## What is being asked
In the records below, how many lines hold the word "render"? Give only the number.
╭─ Data to process
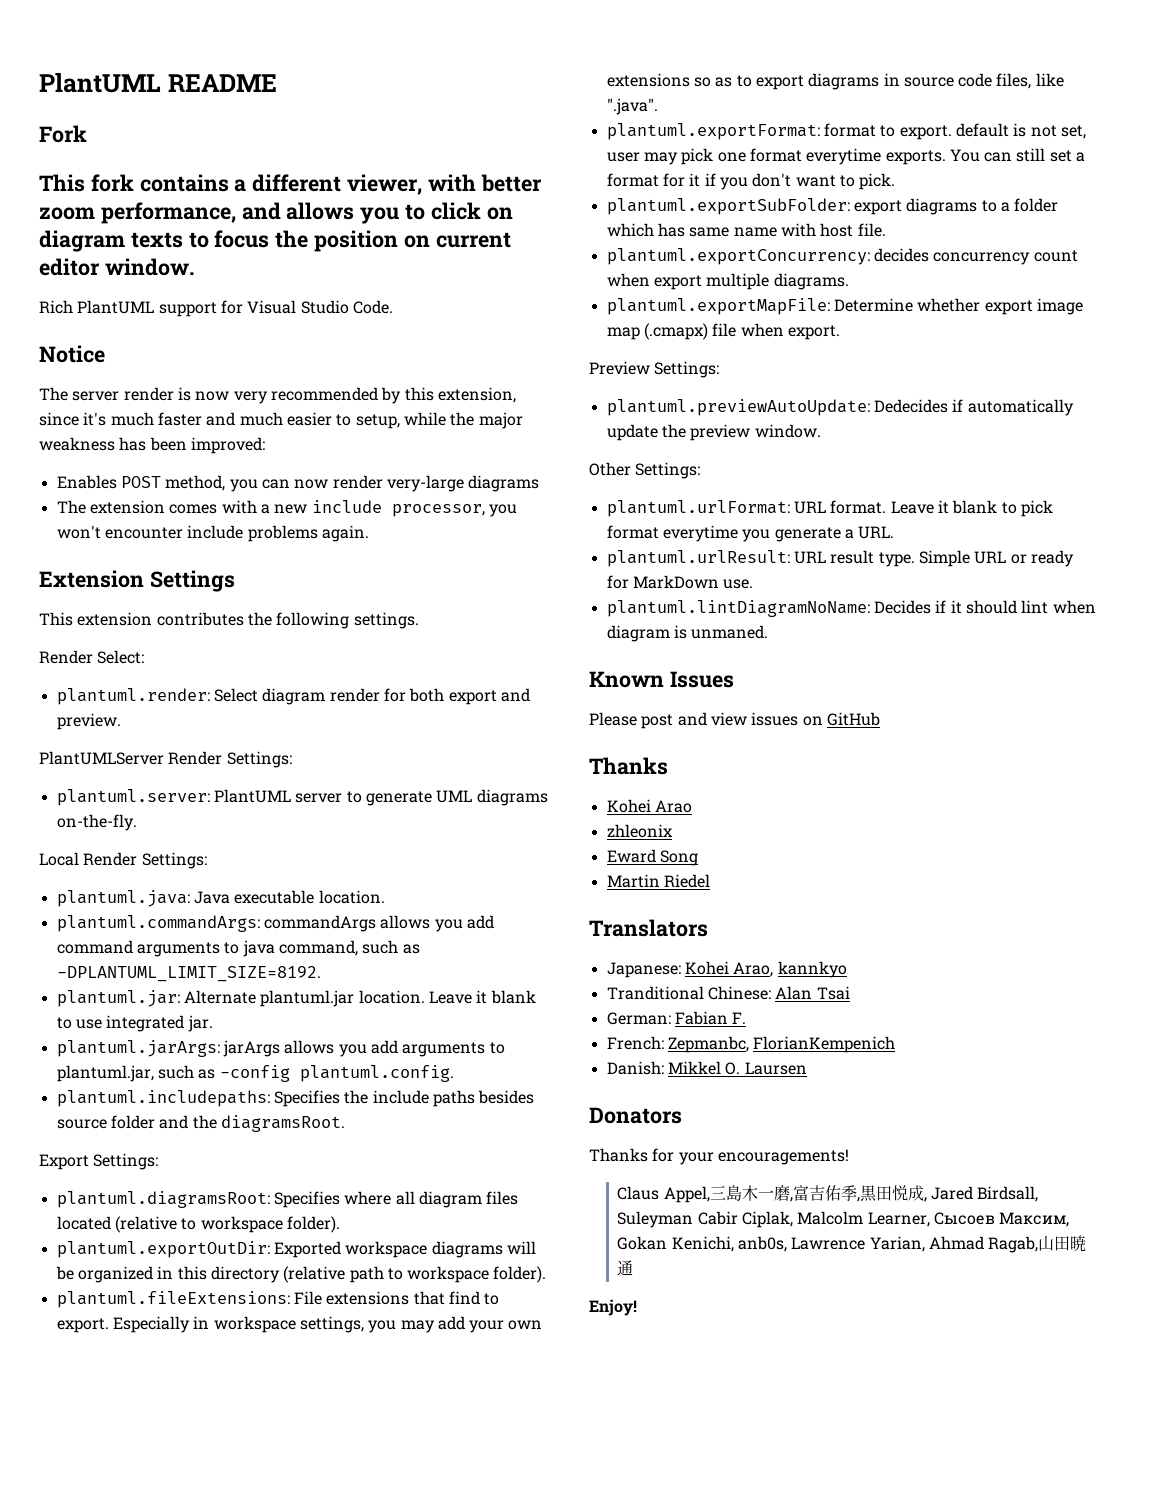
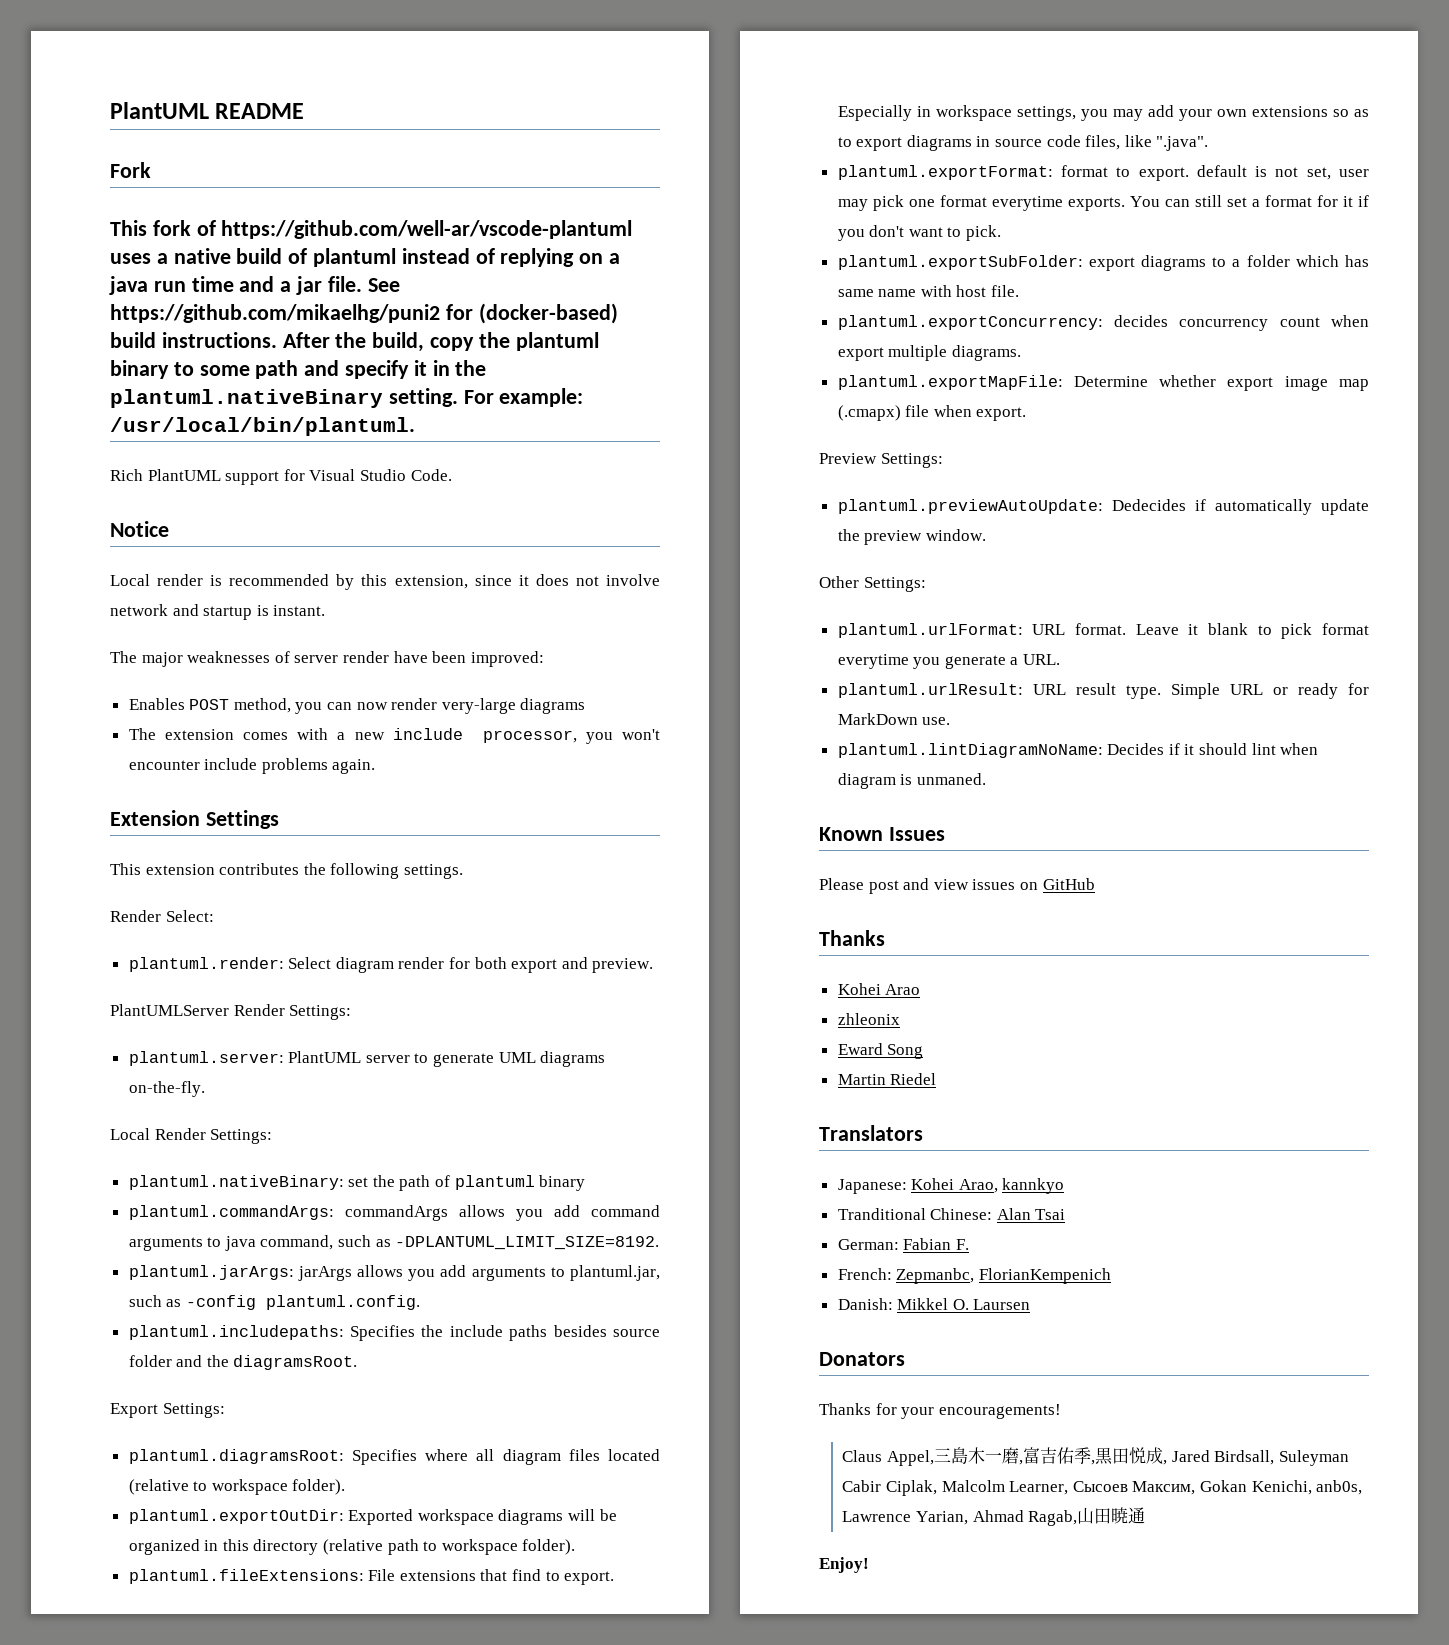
[139,174,542,195] [39,202,513,224] [39,230,511,252] [39,258,194,276] contains a different viewer, with better zoom performance, and allows you to click on diagram texts to focus the position on current editor window. -> [196,220,633,239] [110,248,621,267] [109,276,400,295] [110,303,618,324] [110,332,599,352] [110,360,487,379] [110,388,584,408] [110,417,415,436] of https://github.com/well-ar/vscode-plantuml uses a native build of plantuml instead of replying on a java run time and a jar file. See https://github.com/mikaelhg/puni2 for (docker-based) build instructions. After the build, copy the plantuml binary to some path and specify it in the plantuml.nativeBinary setting. For example: /usr/local/bin/plantuml.
[39,387,268,404] The server render is now very -> [110,574,223,586] Local render is
[83,412,523,429] [39,437,147,451] it's much faster and much easier to setup, while the major weakness has -> [518,574,660,586] [110,604,326,620] [110,651,428,667] it does not involve network and startup is instant. // The major weaknesses of server render have
[56,890,385,907] plantuml.java: Java executable location. -> [128,1175,586,1191] plantuml.nativeBinary: set the path of plantuml binary
[56,990,536,1007] [56,1015,213,1032] // plantuml.jar: Alternate plantuml.jar location. Leave it blank to use integrated jar. -> (660, 1243) none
╰─
## Exercise solution
2